I was born in Mauthausen concentration camp in Austria. [in late April 1945]

And when my mother arrived in...in Mauthausen she had such a shock, because- as opposed to when she’d arrived in Auschwitz, not knowing what that was. This time she knew. Because she had heard about this appalling place very early on in the war. And she said that the shock of seeing the name, she always thought probably provoked the onset of her labour. And she started to give birth to me on that coal wagon. She had to climb off the coal wagon unaided. She had to climb on to a cart, because the prisoners who were not strong enough to walk up the hill to the camp, they had to get on to a cart and it was pulled up by others. She had people lying all over her. People with typhus and typhoid fever. And she proceeded to give birth to me. And there was another Nazi officer who saw that she was in the throes of child labour. And he said to her, “Du kannst weiter schreien.” Which as you know, means, “You can carry on screaming”, cause presumably she had been. And she always said that she was screaming not only because she was giving birth, but because she thought this was her very last minute on this earth. She thought she was about to die. ...But we both survived the experience. I was born. I didn’t move. I didn’t breathe. Incredibly the Germans allowed a doctor to come to my mother. A doctor who was also a prisoner.
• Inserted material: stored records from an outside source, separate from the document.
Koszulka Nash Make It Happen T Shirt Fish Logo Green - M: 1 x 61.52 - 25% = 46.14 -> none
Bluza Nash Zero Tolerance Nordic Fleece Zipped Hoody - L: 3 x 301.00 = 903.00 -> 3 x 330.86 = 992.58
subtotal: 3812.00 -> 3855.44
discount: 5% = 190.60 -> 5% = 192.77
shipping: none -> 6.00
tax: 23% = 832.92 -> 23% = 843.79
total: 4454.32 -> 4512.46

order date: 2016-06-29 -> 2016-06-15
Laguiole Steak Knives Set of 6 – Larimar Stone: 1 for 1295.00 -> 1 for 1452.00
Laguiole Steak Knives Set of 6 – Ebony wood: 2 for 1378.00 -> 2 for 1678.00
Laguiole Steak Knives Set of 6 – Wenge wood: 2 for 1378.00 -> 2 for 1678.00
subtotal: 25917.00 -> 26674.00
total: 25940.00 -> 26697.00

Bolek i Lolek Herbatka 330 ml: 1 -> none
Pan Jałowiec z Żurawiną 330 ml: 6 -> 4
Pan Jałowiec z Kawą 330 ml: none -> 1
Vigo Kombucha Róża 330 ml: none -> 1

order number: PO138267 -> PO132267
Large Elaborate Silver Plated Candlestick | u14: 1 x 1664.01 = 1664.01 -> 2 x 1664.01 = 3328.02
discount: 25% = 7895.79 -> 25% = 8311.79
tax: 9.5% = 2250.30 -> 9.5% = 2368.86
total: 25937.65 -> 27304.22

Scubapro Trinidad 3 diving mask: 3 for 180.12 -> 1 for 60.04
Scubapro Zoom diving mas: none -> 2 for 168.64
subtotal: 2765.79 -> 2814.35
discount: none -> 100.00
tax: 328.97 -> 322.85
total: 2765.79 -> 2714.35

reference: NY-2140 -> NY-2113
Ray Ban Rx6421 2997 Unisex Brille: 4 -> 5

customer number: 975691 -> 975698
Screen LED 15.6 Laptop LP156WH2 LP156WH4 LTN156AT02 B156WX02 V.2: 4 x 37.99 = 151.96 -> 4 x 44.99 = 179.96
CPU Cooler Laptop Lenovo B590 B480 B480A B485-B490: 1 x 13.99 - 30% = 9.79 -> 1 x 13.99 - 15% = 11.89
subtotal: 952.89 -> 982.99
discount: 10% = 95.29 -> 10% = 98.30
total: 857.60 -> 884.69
And after a few days my mother actually found out that this doctor was the Head of the Department of Obstetrics and Gynaecology at the University of Belgrade. So he didn’t have any medication, he didn’t have any equipment, but he had the knowledge; he knew what to do. And so he cut the umbilical cord, and he slapped me to make me cry, to make me breathe.

And there are two reasons why we survived, and the first is a very chilling reason. On the 28th of April 1945, the Germans had run out of gas for the gas chambers. My birthday was the 29th. So presumably had my mother arrived on the 26th or the 27th again, I wouldn’t be talking to you now. And the second reason why we survived was because about four or five days after my birth, the American Army liberated the camp. My mother reckoned she wouldn’t have lasted much longer. The Americans came. They had food and they had medicine but, as I’m sure you know, it’s very dangerous to give starving people food. But because my mother spoke fluent English she tried to tell as many people as possible, who didn’t, what the Americans were saying. And they were saying to eat very, very slowly and very small amounts. But you can imagine can’t you, if you’ve been starved for months or years, and suddenly you’re handed an American chocolate Hershey bar, well, you know, you scoffed the lot. And an awful lot of people at that stage collapsed and died. But one hopes that perhaps they realised that they were actually free. They think I weighed three pounds at birth. A three pound baby nowadays is put into an incubator. There were no incubators. Or perhaps I had the best incubator; my mother just held me all the time. Incredibly, my mother was also able to feed me. It was very thin, but there was some liquid there. And she was able to feed me. But what is even more surprising, and, you know, she weighed five stone- What is even more surprising is that three weeks later when we came back to Prague, and when she was safe, the milk just dried up. She couldn’t feed me anymore.